Eamon’s expression remained calm. “Ask him specifically.”
Across the room, Luca was drying last night’s Burgundy glasses with a dish towel. He was trying not to watch us and doing a poor job of it.
I said, “You made that assessment in ten minutes.”
Eamon sipped his tea again. “No. In about four.”
He remained in the kitchen for another half hour and then took a quiet walk through the ground floor with me. At the front door, he paused and looked back toward the kitchen.
“The kitchen matters,” he said. “Pay attention to what happens in there.”
“I know.”
“Do you?”
I let that go. Next, he looked me up and down.
“Are all your shirts like that?”
“I packed for a long weekend.”
“But the assignment changed. It would be good for you to plausibly pass for a local.”
Twenty minutes later, Luca was ready to head out the front door with me, perhaps a little too eager for a shopping excursion on Magazine Street. Eamon would stay behind at the house with Dominic.
Dominic reappeared on his way to the salon before we left. “Luca will prevent you from buying something bleak.”
I elected to drive the SUV and avoid some of the oppressive heat. Luca sat in the passenger seat with sunglasses in place and one forearm braced casually against the window.
The shop he chose was narrow, cool, and curated without fuss. Jackets lined one wall. Shirts another. The proprietor took one look at me and produced my approximate size before I said a word. Subtle competence was the perfect way to get my attention.
“This way,” he said.
I tried on a pale blue dress shirt in front of a three-paneled mirror. It sat correctly across the shoulders. Excellent line. Clean waist. No unnecessary structure.
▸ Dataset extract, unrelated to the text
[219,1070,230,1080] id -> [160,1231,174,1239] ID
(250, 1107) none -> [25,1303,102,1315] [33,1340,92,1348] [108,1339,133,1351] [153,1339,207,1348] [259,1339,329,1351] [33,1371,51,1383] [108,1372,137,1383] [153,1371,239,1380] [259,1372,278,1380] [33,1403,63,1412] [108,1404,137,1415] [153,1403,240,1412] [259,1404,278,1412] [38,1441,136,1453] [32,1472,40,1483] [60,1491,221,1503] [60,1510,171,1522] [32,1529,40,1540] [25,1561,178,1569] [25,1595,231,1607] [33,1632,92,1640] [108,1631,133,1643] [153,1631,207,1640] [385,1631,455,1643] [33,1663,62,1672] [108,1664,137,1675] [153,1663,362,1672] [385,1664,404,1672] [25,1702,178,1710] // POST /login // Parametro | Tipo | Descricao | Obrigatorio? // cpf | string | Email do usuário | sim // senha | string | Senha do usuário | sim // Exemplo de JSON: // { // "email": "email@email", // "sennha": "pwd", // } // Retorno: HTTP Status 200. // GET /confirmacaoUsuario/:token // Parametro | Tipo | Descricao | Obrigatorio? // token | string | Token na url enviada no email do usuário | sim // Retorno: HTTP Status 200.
I was still evaluating the fit when Luca stepped in front of me and adjusted the collar with both hands. His fingers were quick and sure. The proprietor saw the gesture and found something urgent to do in the back room.
Luca stepped away and considered me. “Better. You have an unfair advantage,” he said.
“In shirts?”
“In shoulders.”
I looked at my reflection, then at him. “And you’re sure about the blue?”
“Shirts are public statements in August.”
“That I own sleeves?”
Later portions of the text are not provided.